▸ **WHAT IS EXPECTED**
Find the line with "(338, 116) none" in the entries below. Repeat it, every following line, and the line with "(298, 236) none", exactly and with nothing added.

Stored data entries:
_ _ _ _ _ _ _
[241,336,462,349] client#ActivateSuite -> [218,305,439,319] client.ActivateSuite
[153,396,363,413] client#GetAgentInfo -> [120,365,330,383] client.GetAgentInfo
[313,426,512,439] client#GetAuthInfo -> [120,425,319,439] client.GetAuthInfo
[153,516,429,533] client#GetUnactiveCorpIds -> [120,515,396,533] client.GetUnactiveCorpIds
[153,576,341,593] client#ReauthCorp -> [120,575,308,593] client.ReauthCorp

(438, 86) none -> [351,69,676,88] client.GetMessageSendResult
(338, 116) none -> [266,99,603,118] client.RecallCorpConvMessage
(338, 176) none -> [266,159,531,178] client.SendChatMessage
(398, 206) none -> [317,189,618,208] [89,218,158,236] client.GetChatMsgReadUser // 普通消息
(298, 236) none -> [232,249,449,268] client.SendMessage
_ _ _ _ _ _ _
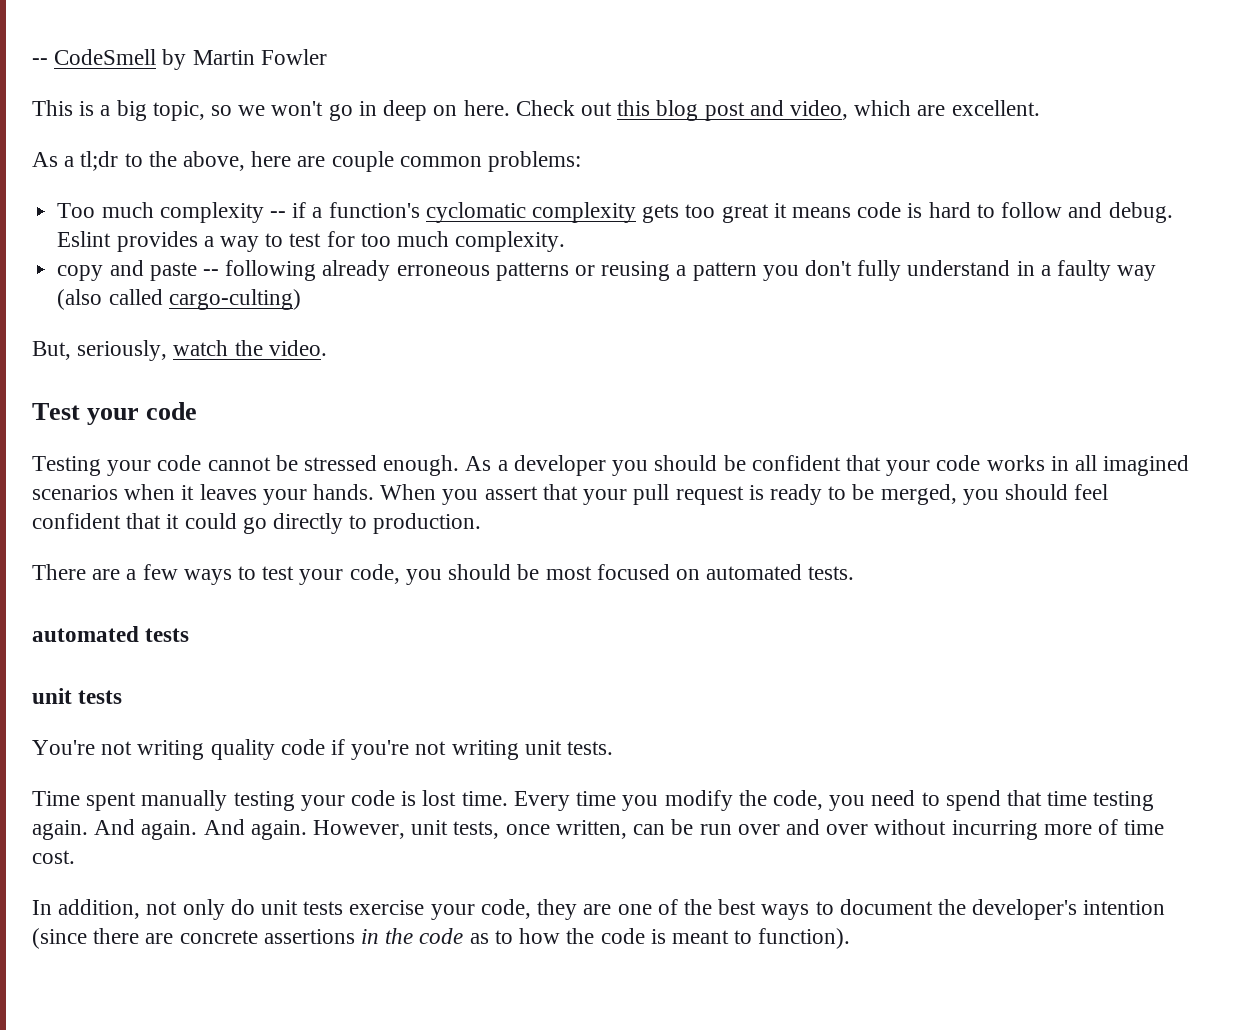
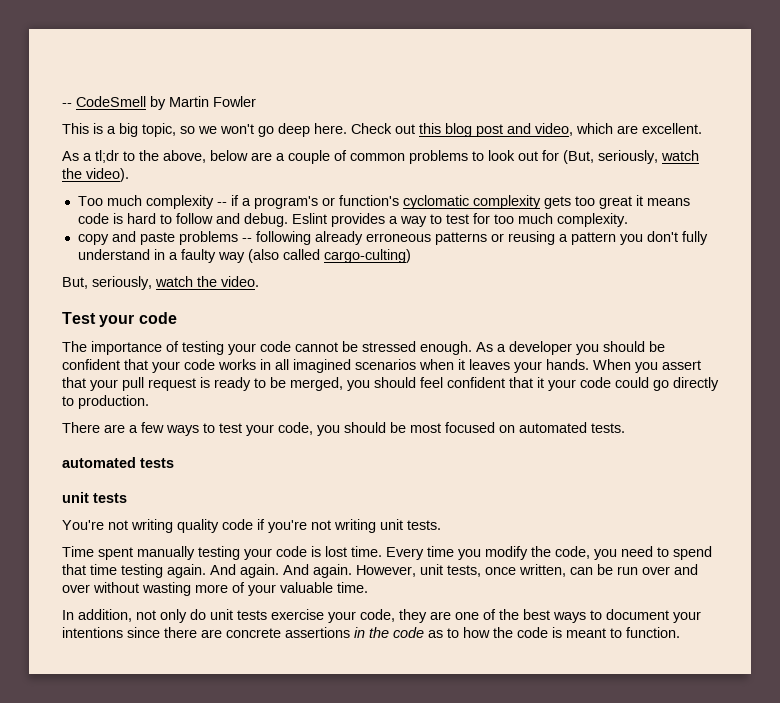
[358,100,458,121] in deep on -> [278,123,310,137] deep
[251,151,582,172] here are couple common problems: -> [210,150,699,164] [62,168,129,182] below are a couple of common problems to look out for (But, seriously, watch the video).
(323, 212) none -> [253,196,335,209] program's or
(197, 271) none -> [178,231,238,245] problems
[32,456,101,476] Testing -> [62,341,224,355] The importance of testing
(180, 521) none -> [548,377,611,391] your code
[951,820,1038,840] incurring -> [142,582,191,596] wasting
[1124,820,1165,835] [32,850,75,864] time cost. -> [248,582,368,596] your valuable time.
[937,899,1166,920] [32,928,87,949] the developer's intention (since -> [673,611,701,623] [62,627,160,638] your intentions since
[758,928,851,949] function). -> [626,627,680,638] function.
_ _ _ _ _ _ _
▸ **ANSWER FOR THE TASK**
(338, 116) none -> [266,99,603,118] client.RecallCorpConvMessage
(338, 176) none -> [266,159,531,178] client.SendChatMessage
(398, 206) none -> [317,189,618,208] [89,218,158,236] client.GetChatMsgReadUser // 普通消息
(298, 236) none -> [232,249,449,268] client.SendMessage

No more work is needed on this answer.